Now why on earth haven’t I read anything by Merryn Allingham before now? I’m delighted today to share my review of The Secret of Summerhayes, published by HQ on 27th July, available for kindle and in paperback. I thoroughly enjoyed this one…
A war-torn summer
A house fallen into ruin
A family broken apart by scandal…
Summer 1944: Bombed out by the blitz, Bethany Merston takes up a post as companion to elderly Alice Summer, last remaining inhabitant of the dilapidated and crumbling Summerhayes estate. Now a shadow of its former glory; most of the rooms have been shut up, the garden is overgrown and the whole place feels as unwelcoming as the family themselves.
Struggling with the realities of war, Alice is plagued by anonymous letters and haunting visions of her old household. At first, Beth tries to convince her it’s all in her mind but soon starts to unravel the mysteries surrounding the aristocratic family’s past.
An evocative and captivating tale, The Secret of Summerhayes tells of dark secrets, almost-forgotten scandals and a household teetering on the edge of ruin.
Do you know, I sometimes say that I’m not a big fan of a historical story told in a straight-forward way – I always tend to look for a dual time thread, maybe a less conventional timeline. And then I read a lovely book like this one, and remember that I actually really do enjoy a well written great story, and all those little extras aren’t needed at all.
This book is a sequel to The Buttonmaker’s Daughter, which is still unread on my kindle (but maybe not for much longer…!) – I suspect reading it first might add to the richness of the experience, but there’s enough time separation between the two stories that the background is more than adequately covered within this book. The Secret of Summerhayes really has a bit of everything, with a central mystery, loads of intrigue, a murder, and a gorgeous romance, and the vividly drawn setting of the Summerhayes estate in a state of sad neglect. The story is set just before the D-day landings, Bethany is companion and carer to Alice in a few attic rooms, and the rest of the estate has been taken over by Canadian troops awaiting their call to action. All the characters are beautifully drawn, Bethany strong at the story’s centre – the villain of the piece is quite wonderfully villainous, the romantic lead one that makes your heart race, and the incidental characters equally fascinating in their actions and motivations.
The story’s a real page turner, the writing so smooth and easy to read, the historical detail plainly well-researched but included with a lightness of touch. This was a book I totally disappeared into for an evening and long into the night, totally losing any sense of time – and isn’t that a sign of something rather special? If you enjoy romance, suspense, and a vivid sense of time and place with beautifully drawn detail, you’re going to love this one – much as I did.

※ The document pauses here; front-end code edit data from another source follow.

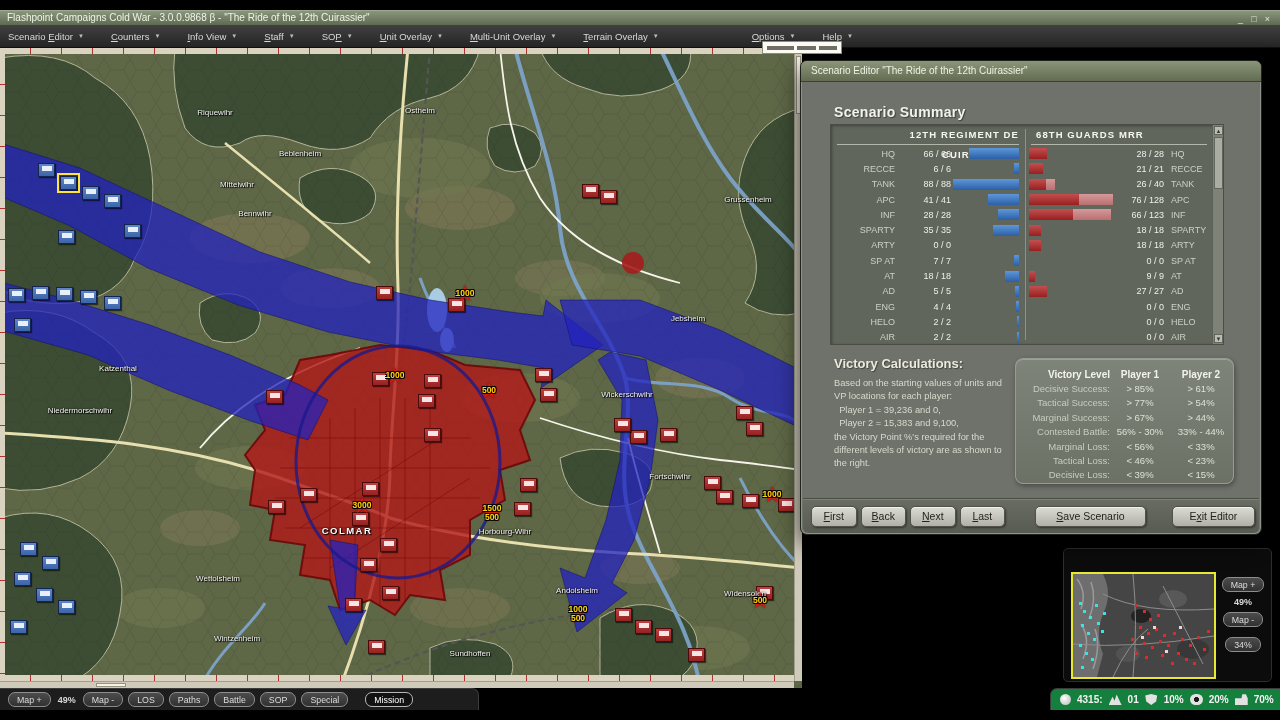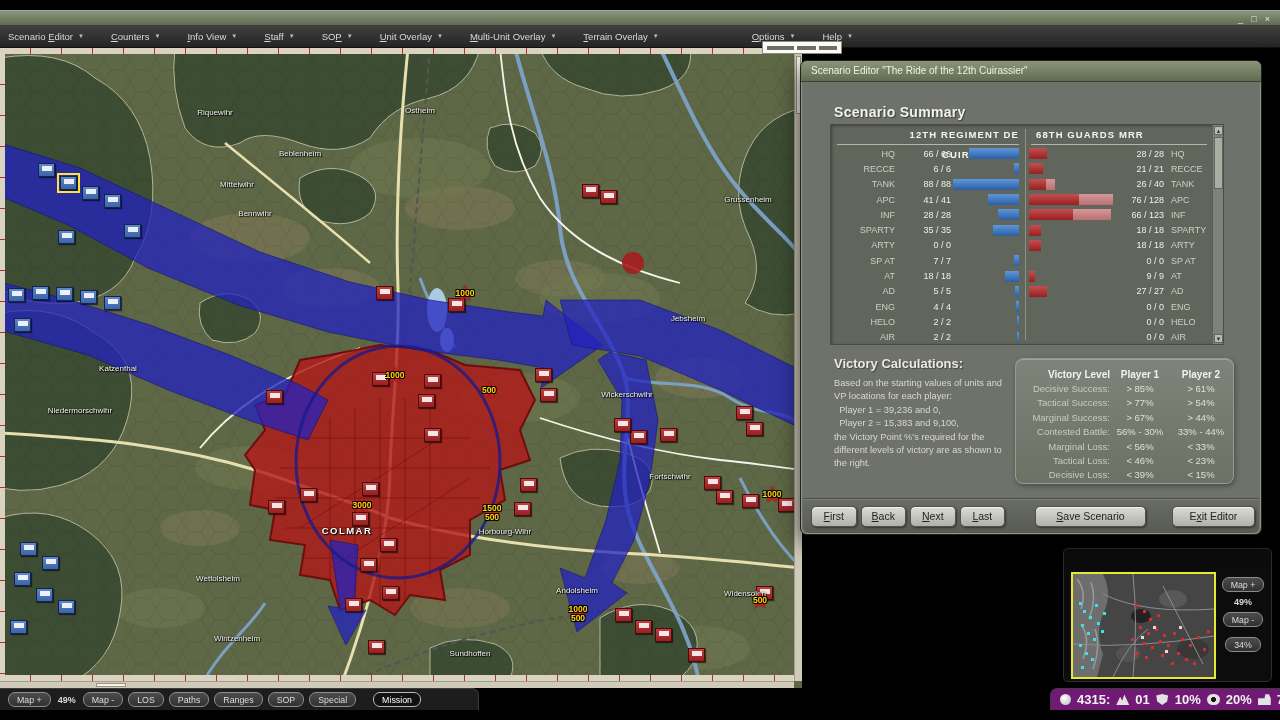"Flashpoint Campaigns Cold War -" span { html: none -> <span>Flashpoint Campaigns Cold War - 3.0.0.9868 β - "The Ride of the 12th Cuirassier"</span> }
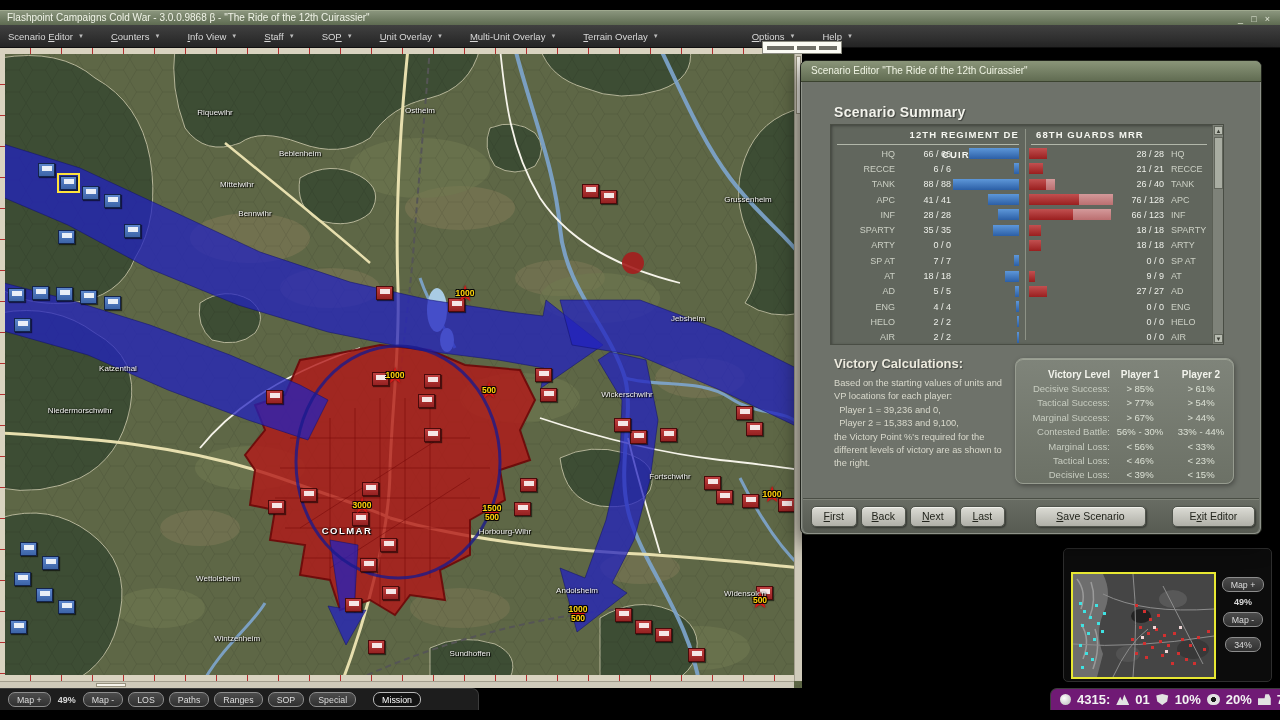"Ranges" div.tbtn { text: Ranges -> Battle }
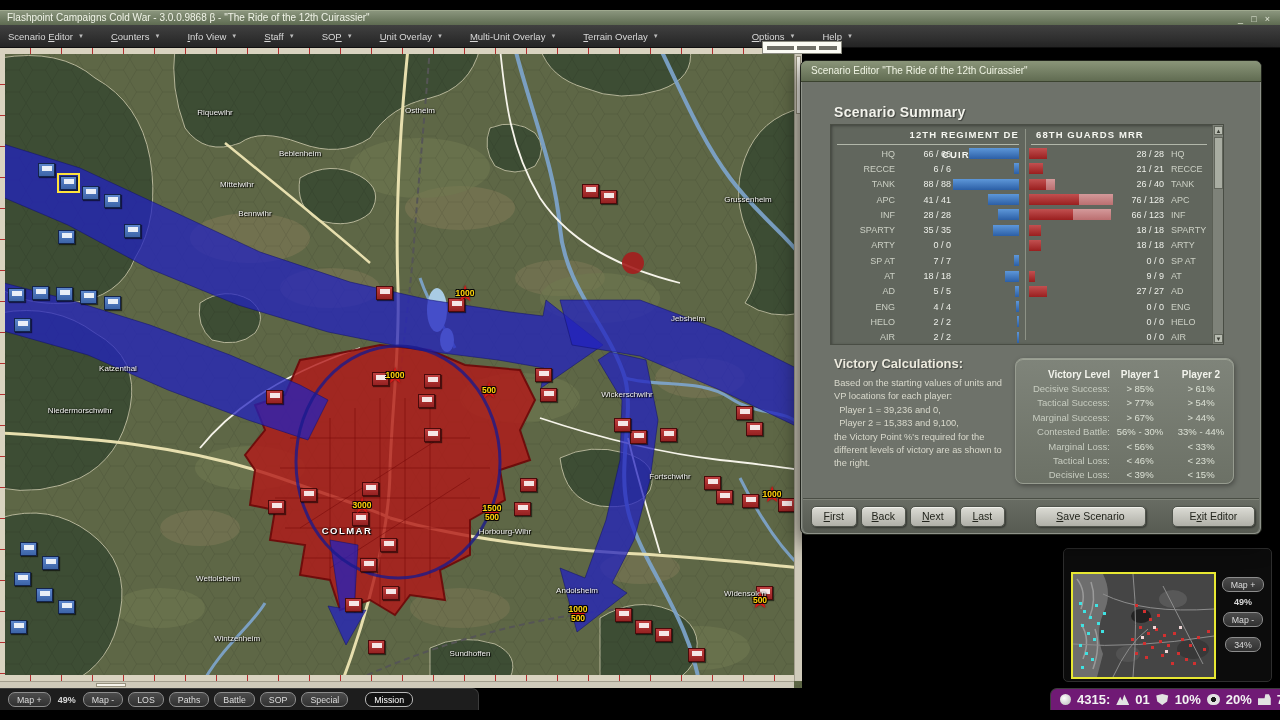"4315:" #statusbar { background: #701a75 -> #15803d; font-size: 13px -> 10px }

My thanks to publishers HQ and netgalley for my reading e-copy.
About the author
Merryn Allingham was born into an army family and spent her childhood moving around the UK and abroad. Unsurprisingly it gave her itchy feet and in her twenties she escaped from an unloved secretarial career to work as cabin crew and see the world.
The arrival of marriage, children and cats meant a more settled life in the south of England, where she has lived ever since. It also gave her the opportunity to go back to ‘school’ and eventually teach at university.
Merryn loves history and in 2014 published her first historical suspense trilogy, Daisy’s War, set in India and wartime England in the 1930s/1940s. The series follows the fortunes of Daisy Driscoll, a working class girl from London. All three novels are now available – The Girl from Cobb Street, The Nurse’s War and Daisy’s Long Road Home.